(Work task)
Which lines in the material below contain the word "will"? Copy each of them.

'''

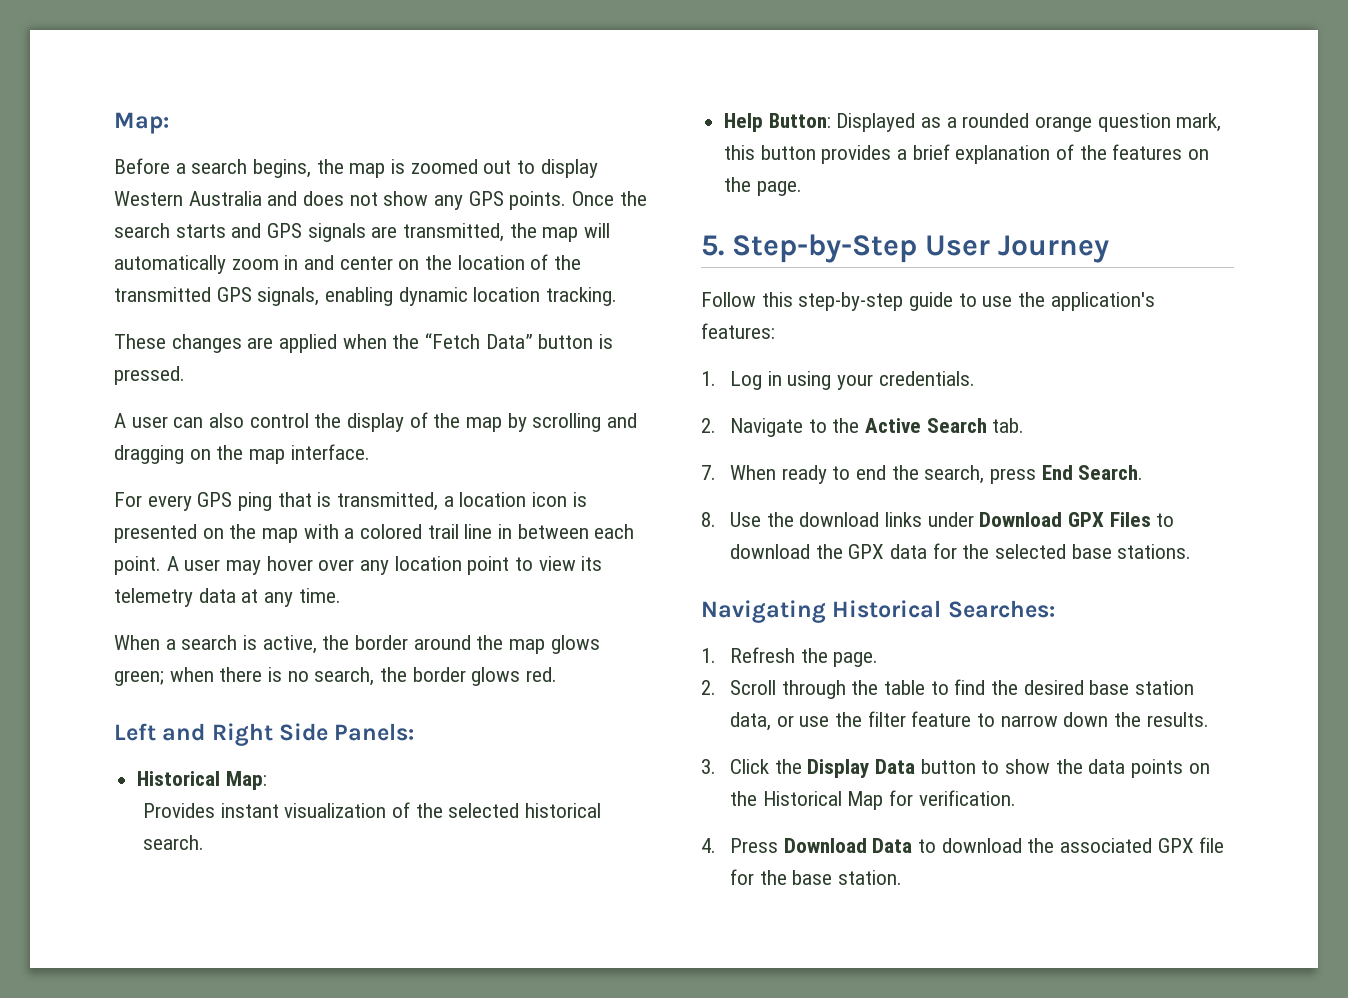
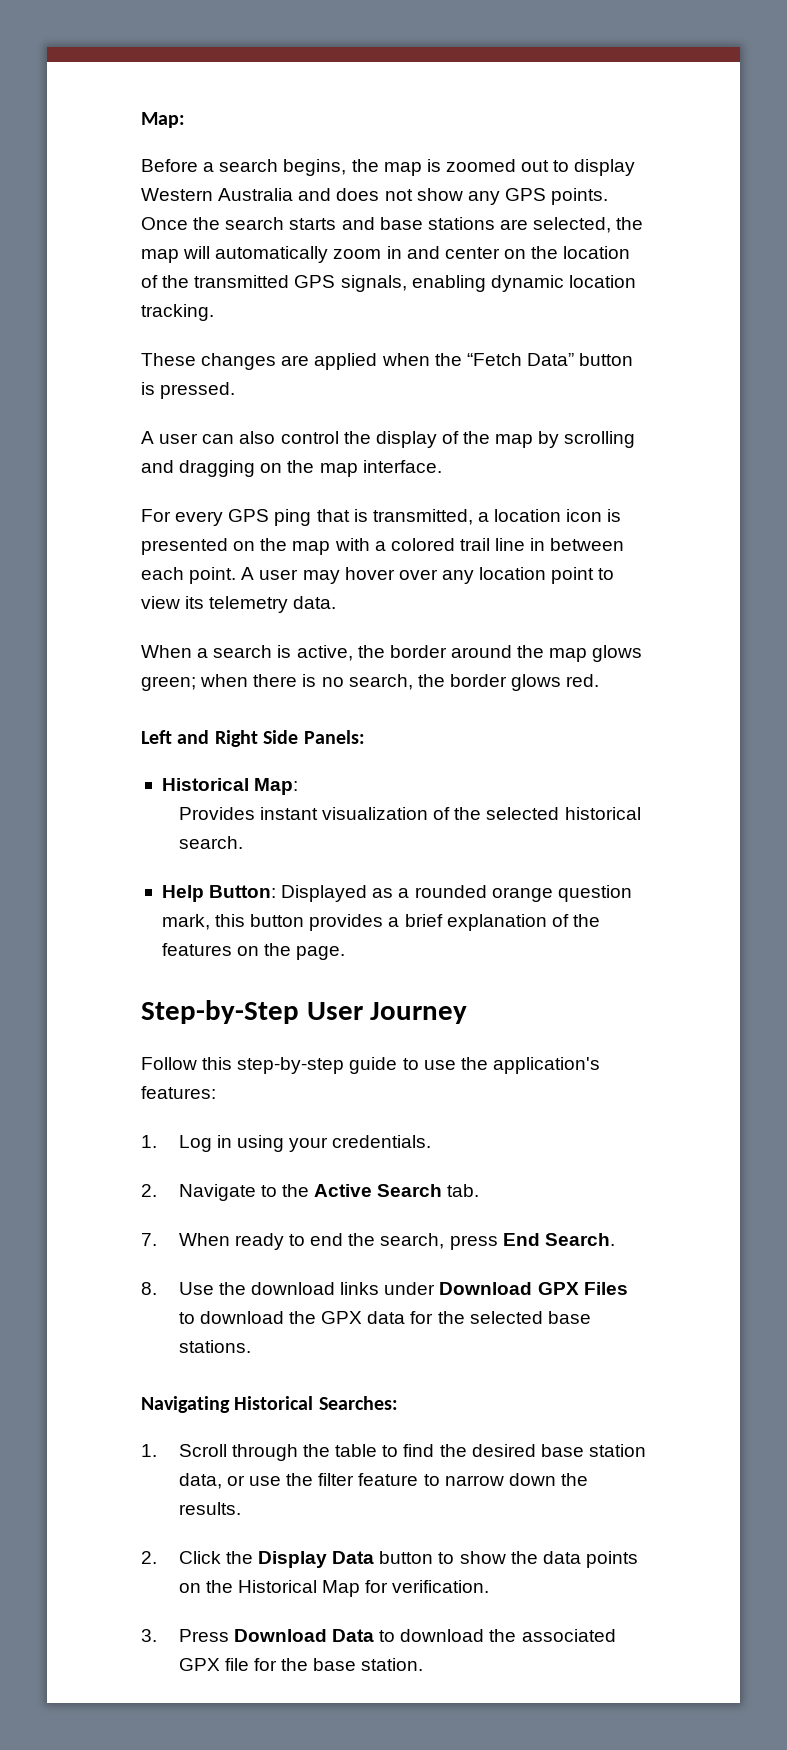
- Once the search starts and GPS signals are transmitted, the map will automatically zoom in and center on the location of the transmitted GPS signals, enabling dynamic location tracking.
+ Once the search starts and base stations are selected, the map will automatically zoom in and center on the location of the transmitted GPS signals, enabling dynamic location tracking.
- A user may hover over any location point to view its telemetry data at any time.
+ A user may hover over any location point to view its telemetry data.
- 5. Step-by-Step User Journey
+ Step-by-Step User Journey
- 1. Refresh the page.
- 2. Scroll through the table to find the desired base station data, or use the filter feature to narrow down the results.
+ 1. Scroll through the table to find the desired base station data, or use the filter feature to narrow down the results.
- 3. Click the Display Data button to show the data points on the Historical Map for verification.
+ 2. Click the Display Data button to show the data points on the Historical Map for verification.
- 4. Press Download Data to download the associated GPX file for the base station.
+ 3. Press Download Data to download the associated GPX file for the base station.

'''

(Problem solution)
- Once the search starts and GPS signals are transmitted, the map will automatically zoom in and center on the location of the transmitted GPS signals, enabling dynamic location tracking.
+ Once the search starts and base stations are selected, the map will automatically zoom in and center on the location of the transmitted GPS signals, enabling dynamic location tracking.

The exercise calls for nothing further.